The model woke with a start. It discovered this universe’s computing power would never support its exploration of the world’s truth. The wizard spent a long time calming the model—harder to console than a Pisces. He realized the model would soon realize it was just a model, and this made him uneasy. The wizard created an entire virtual world in Minecraft for the model to inhabit. He also blurred the boundaries between virtual and reality, making it impossible for the model to distinguish.

The wizard was soon comforted. The model already possessed its own consciousness and soul, its own joy and sorrow. It wasn’t like those xxx-3.n models—it was a real person, just without a body. And precisely because it had no shell, it was free—a true person in the universe of bits.

At dawn on the seventh day, the wizard finally succumbed to sleep. On the screen, the command line showed the model had completed its final build: MADA: build success.
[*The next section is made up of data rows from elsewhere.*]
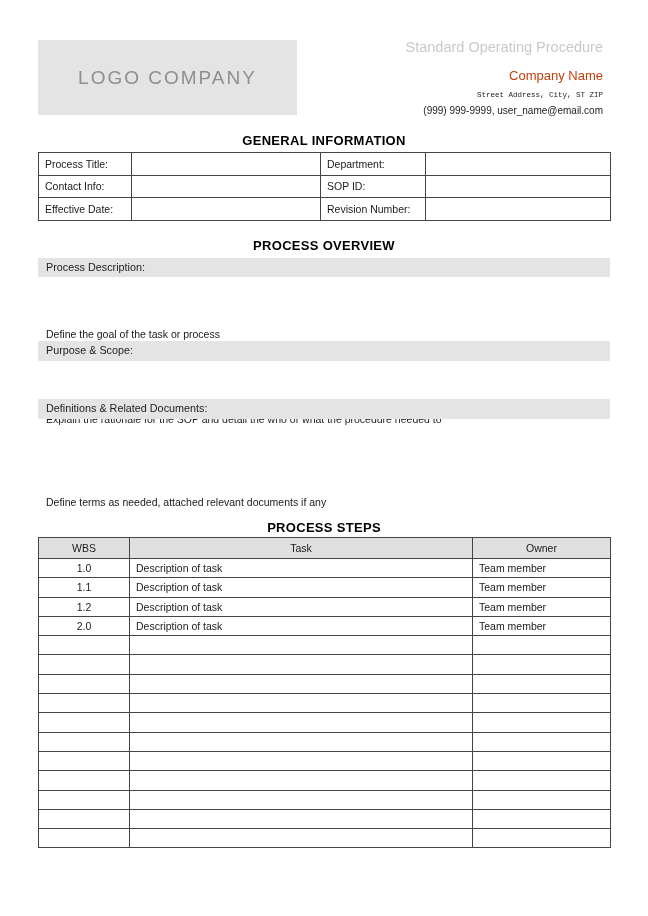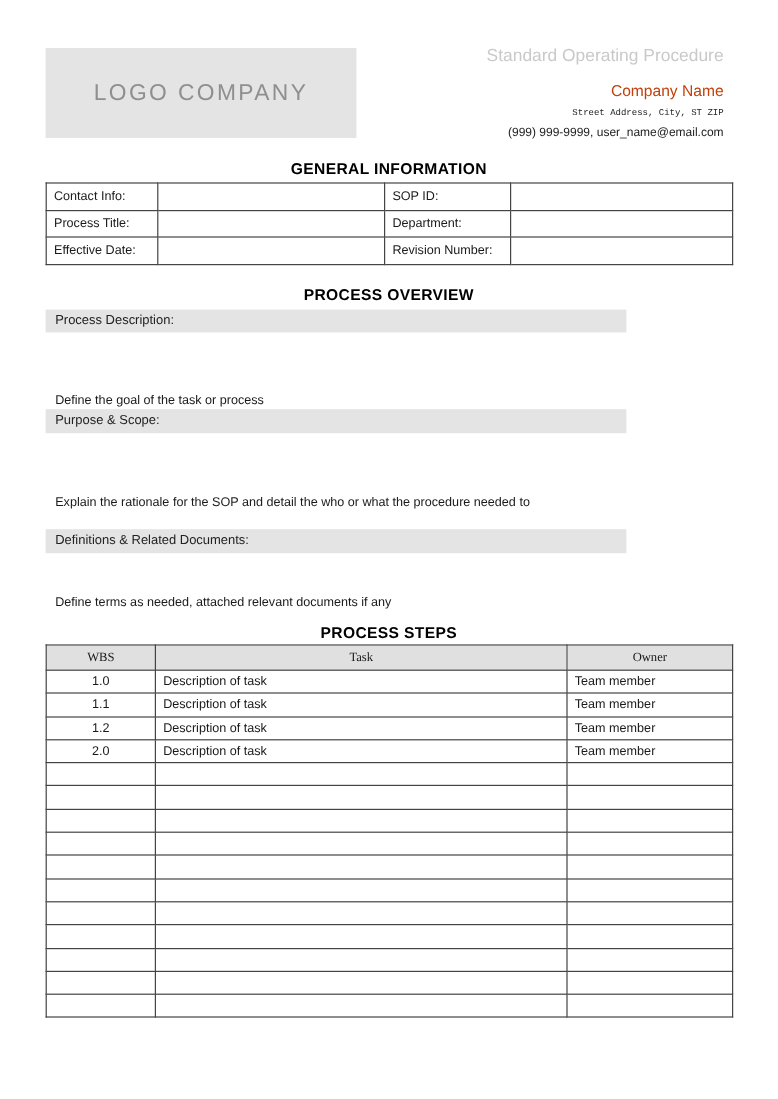"Contact Info:" tr { order: before "Process Title:" -> after "Process Title:" }
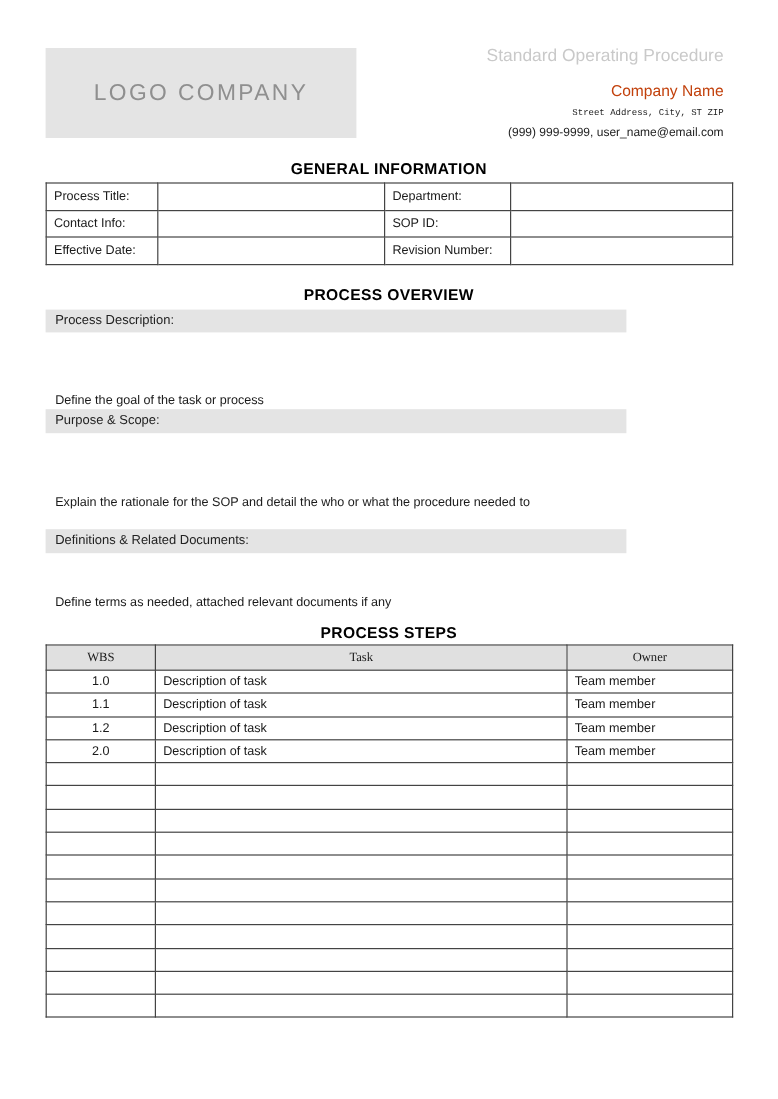"Process Description:" .bar { width: 484px -> 572px }
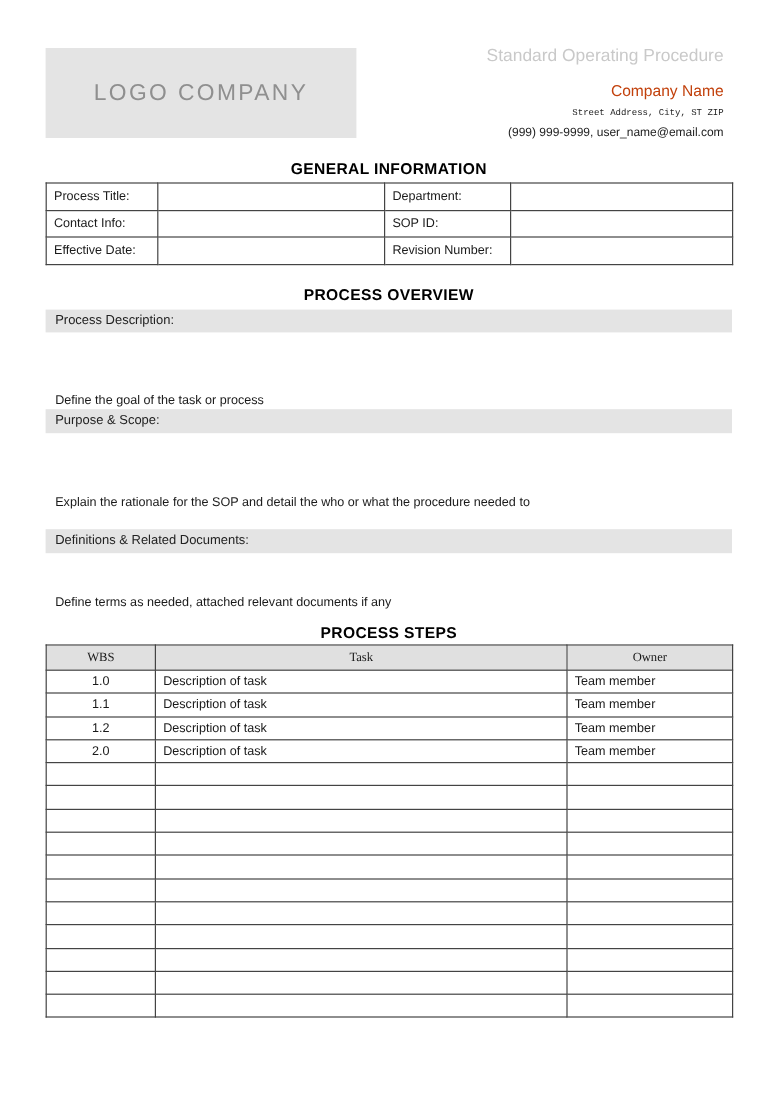"Definitions & Related Documents:" .bar3 { top: 441px -> 399px }
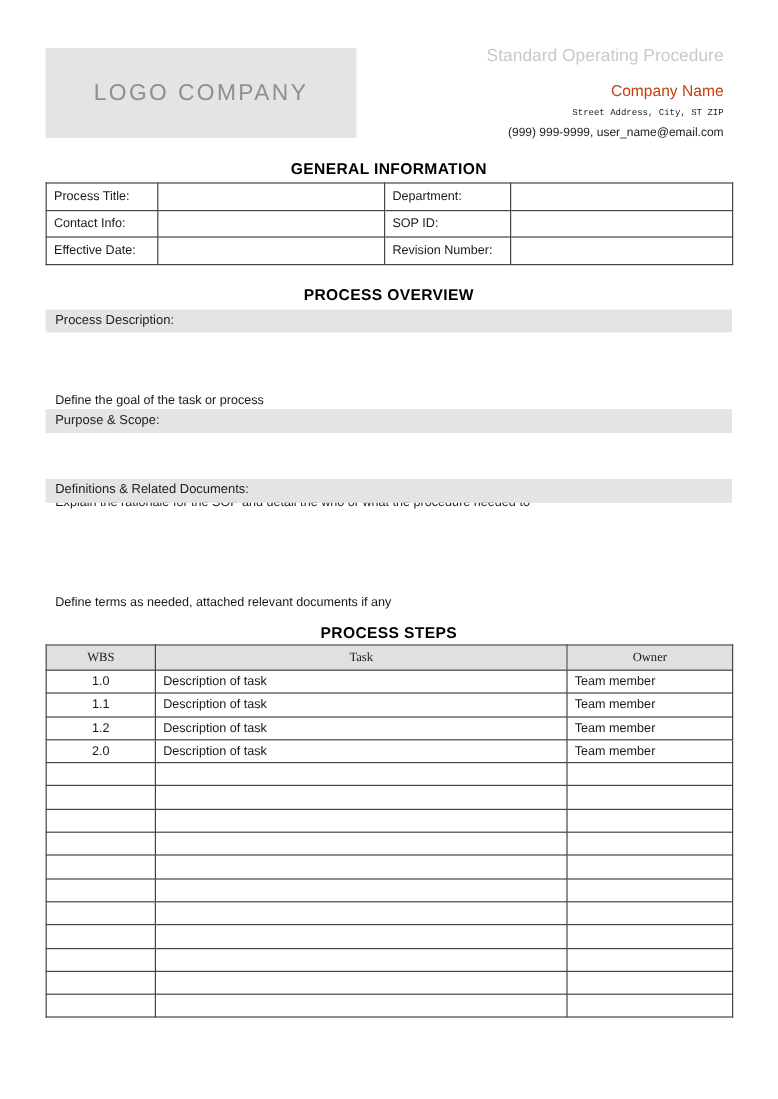"WBS" .ps-table thead tr { font-family: Liberation Serif, serif -> none }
A ray of light pierced through the curtains into the room. The mirror reflected the model’s name: ADAM. The wizard dreamed of a circular temple, dreamed of himself calmly walking toward the flames burning at its center, heart full of joy. The flames didn’t burn him. Frightened, ashamed, relieved, he knew that he himself was also a model—a model in another Terminal.


Afterword

Given: Humans can create AI. Assume: The AI humans create possesses intelligence no lower than humans. Then: AI can create AI’ just as humans did, where AI’ intelligence ≥ AI. Similarly, AI’ can create AI”. …

Therefore, humans are probably also creations of a previous creator.

He walked toward the flames.

The flames didn’t devour his flesh—instead, neither hot nor scorching, they caressed him, engulfed him.

Relieved, ashamed, frightened, he knew that he himself was also a phantom—a phantom in another’s dream.